Re: Script variants and compatibility equivalence, was: Response to Everson Phoenician and why June 7?

Peter Kirk Sat, 05 Jun 2004 05:33:17 -0700

On 04/06/2004 18:11, Kenneth Whistler wrote:

...
There ARE cases in which entire alphabets have been given compatibility decompositions to other alphabets.

^^^^^^^^^ The operative word here is alphabets, as should be obvious. These are not separate scripts. It they *had* been treated as separate scripts, they would have been named differently and would *not* have gotten compatibility decompositions.

Well, we come back to the irreconcilable difference. You and Michael assert that Phoenician is a separate script from Hebrew. The scholars of Semitic writing who have written to this list or been quoted on it disagree, some in strong words, although some of them also agree with me that a mechanism for making plain text distinctions is also required. For example, Patrick Durusau, although in general terms he supports the proposal, wrote:

All Hudson is pointing out is that long PRIOR to Unicode, Semitic scholars reached the conclusion all Semitic languages share the same 22 characters. A long standing and quite useful conclusion that has nothing at all to do with your proposal.

But I dispute his last sentence. If the writing systems of these languages share the same abstract characters, they form a single script, which conflicts with the proposal to encode Phoenician as a separate script.

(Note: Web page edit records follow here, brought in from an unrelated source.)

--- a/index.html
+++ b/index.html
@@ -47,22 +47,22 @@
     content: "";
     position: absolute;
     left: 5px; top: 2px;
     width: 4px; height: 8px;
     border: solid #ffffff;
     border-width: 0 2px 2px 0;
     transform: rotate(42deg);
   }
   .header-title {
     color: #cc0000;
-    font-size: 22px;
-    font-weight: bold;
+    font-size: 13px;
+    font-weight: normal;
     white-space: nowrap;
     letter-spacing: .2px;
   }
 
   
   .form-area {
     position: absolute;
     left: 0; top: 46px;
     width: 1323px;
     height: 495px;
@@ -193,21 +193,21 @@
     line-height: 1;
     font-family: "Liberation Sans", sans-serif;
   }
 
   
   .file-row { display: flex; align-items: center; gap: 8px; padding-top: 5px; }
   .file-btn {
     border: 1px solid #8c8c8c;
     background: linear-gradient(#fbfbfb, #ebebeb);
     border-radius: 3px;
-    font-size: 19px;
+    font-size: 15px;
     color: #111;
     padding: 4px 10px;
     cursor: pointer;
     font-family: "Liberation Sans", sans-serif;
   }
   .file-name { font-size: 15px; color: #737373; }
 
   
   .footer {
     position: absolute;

For example there are the Mathematical Alphanumeric Symbols, the Enclosed Alphanumerics, and the Fullwidth and Halfwidth Forms, as well as superscripts, subscripts, modifier letters etc. These symbols have these compatibility decompositions because they are not considered to form a separate script,
True.
but rather to be glyph variants of characters in Latin, Greek, Katakana etc script.

Not a complete characterization. They are "presentation variants" or other specifically styled versions of the alphabets, encoded distinctly for one or another compatibility reason presented in the history of the encoding. Nearly all of them have a preexisting encoded (or named entity) existence that the standard required mapping to.

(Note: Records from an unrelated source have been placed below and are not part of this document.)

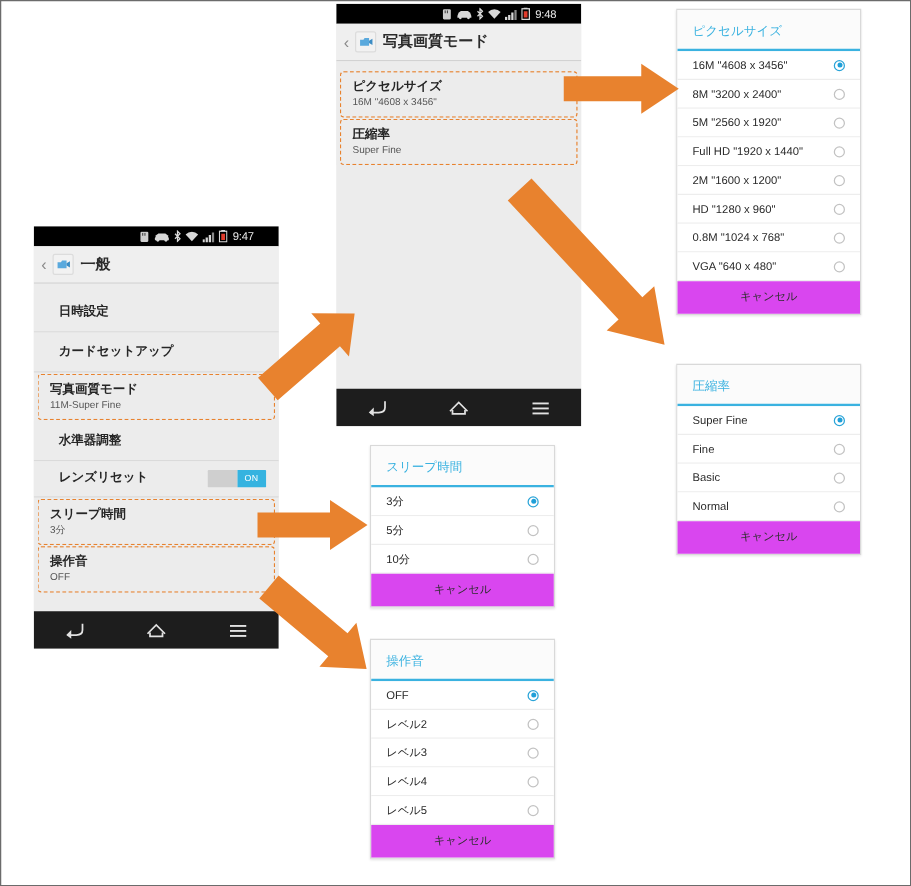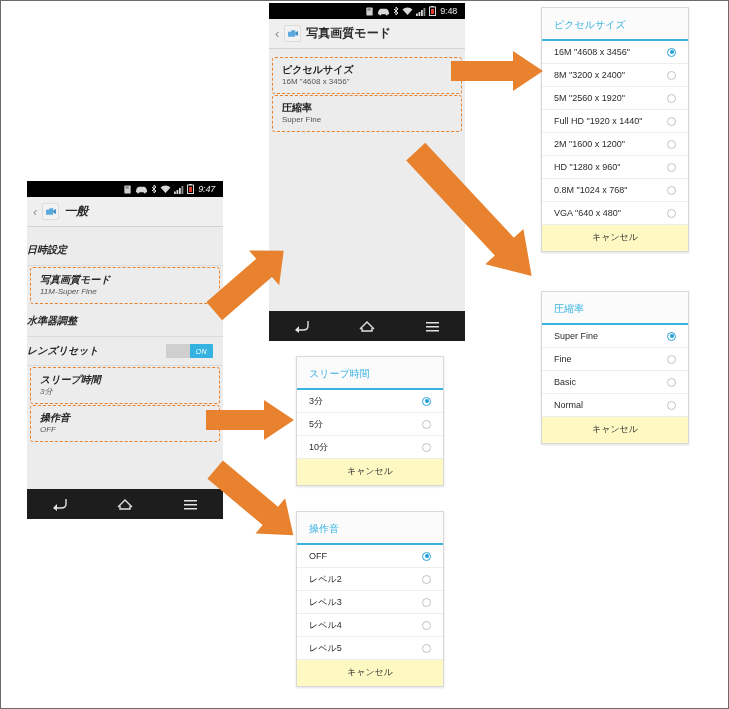--- a/index.html
+++ b/index.html
@@ -21,21 +21,21 @@
     position: absolute;
     background: #ececec;
     overflow: hidden;
   }
   .statusbar {
     height: 16px;
     background: #000000;
     display: flex;
     align-items: center;
     justify-content: flex-end;
-    padding-right: 8px;
+    padding-right: 20px;
     gap: 3px;
   }
   .sb-icon { display: block; }
   .sb-time {
     color: #e9e9e9;
     font-size: 9px;
     line-height: 9px;
     letter-spacing: -0.2px;
     font-family: "Liberation Sans", sans-serif;
     margin-left: 1px;
@@ -66,21 +66,21 @@
     color: #2b2b2b;
     font-weight: bold;
     font-family: "DejaVu Sans", sans-serif;
   }
   .listarea {
     background: #ececec;
     padding-top: 7px;
   }
   .row {
     background: #ececec;
-    padding: 7px 10px 7px 0;
+    padding: 7px 10px 7px 20px;
     border-bottom: 1px solid #dadada;
     position: relative;
     min-height: 26px;
     display: flex;
     align-items: center;
     justify-content: space-between;
   }
   .row-texts { display: flex; flex-direction: column; gap: 1px; }
   .row-title {
     font-size: 10px;
@@ -176,33 +176,33 @@
     width: 4px; height: 4px;
     border-radius: 50%;
     background: #1f9fd8;
   }
   .dlg-cancel {
     text-align: center;
     font-size: 9px;
     color: #2f2f2f;
     font-family: "DejaVu Sans", sans-serif;
     padding: 6px 0 7px 0;
-    background: #fef9c3;
+    background: #d946ef;
   }
 
   
   .arrow { position: absolute; }
   .arrow svg { display: block; overflow: visible; }
 </style>
 </head>
 <body>
 
 <div id="canvas">
 
-  <div class="phone" id="phone-general" style="left:26px; top:180px; width:196px; height:338px;font-style:italic;">
+  <div class="phone" id="phone-general" style="left:26px; top:180px; width:196px; height:338px;">
 
     <div class="statusbar">
       <svg class="sb-icon" width="9" height="9" viewBox="0 0 10 10">
         <rect x="1.5" y="0.5" width="7" height="9" rx="1" fill="#cfcfcf"></rect>
         <rect x="3" y="1.5" width="1" height="2.5" fill="#4a4a4a"></rect>
         <rect x="5" y="1.5" width="1" height="2.5" fill="#4a4a4a"></rect>
       </svg>
       <svg class="sb-icon" width="13" height="9" viewBox="0 0 14 9">
         <path d="M1 6 L2 3 L4 1.5 L10 1.5 L12 3 L13 6 L13 7.5 L1 7.5 Z" fill="#d8d8d8"></path>
         <circle cx="3.5" cy="7.5" r="1.2" fill="#d8d8d8"></circle>
@@ -238,20 +238,25 @@
       </span>
       <span class="apptitle-text">一般</span>
     </div>
 
     <div class="listarea">
       <div class="row plain">
         <div class="row-texts">
           <span class="row-title">日時設定</span>
         </div>
       </div>
+      <div class="row plain">
+        <div class="row-texts">
+          <span class="row-title">カードセットアップ</span>
+        </div>
+      </div>
       <div class="row highlight">
         <div class="row-texts">
           <span class="row-title">写真画質モード</span>
           <span class="row-sub">11M-Super Fine</span>
         </div>
       </div>
       <div class="row plain">
         <div class="row-texts">
           <span class="row-title">水準器調整</span>
         </div>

Well, the Mathematical Alphanumeric Symbols did not have a previous separate existence. And I am arguing that Phoenician and Hebrew are presentation variants of a single script, although not so specifically styled.

...
If Phoenician (~ Old Canaanite) is separately encoded from Hebrew,
compatibility decompositions will *not* go in for folding them.
If Phoenician (~ Old Canaanite) is *not* separately encoded from Hebrew, then there won't be any separately encoded Phoenician characters to have compatibility decompositions for, and thus, again, compatibility decompositions will *not* go in for folding them.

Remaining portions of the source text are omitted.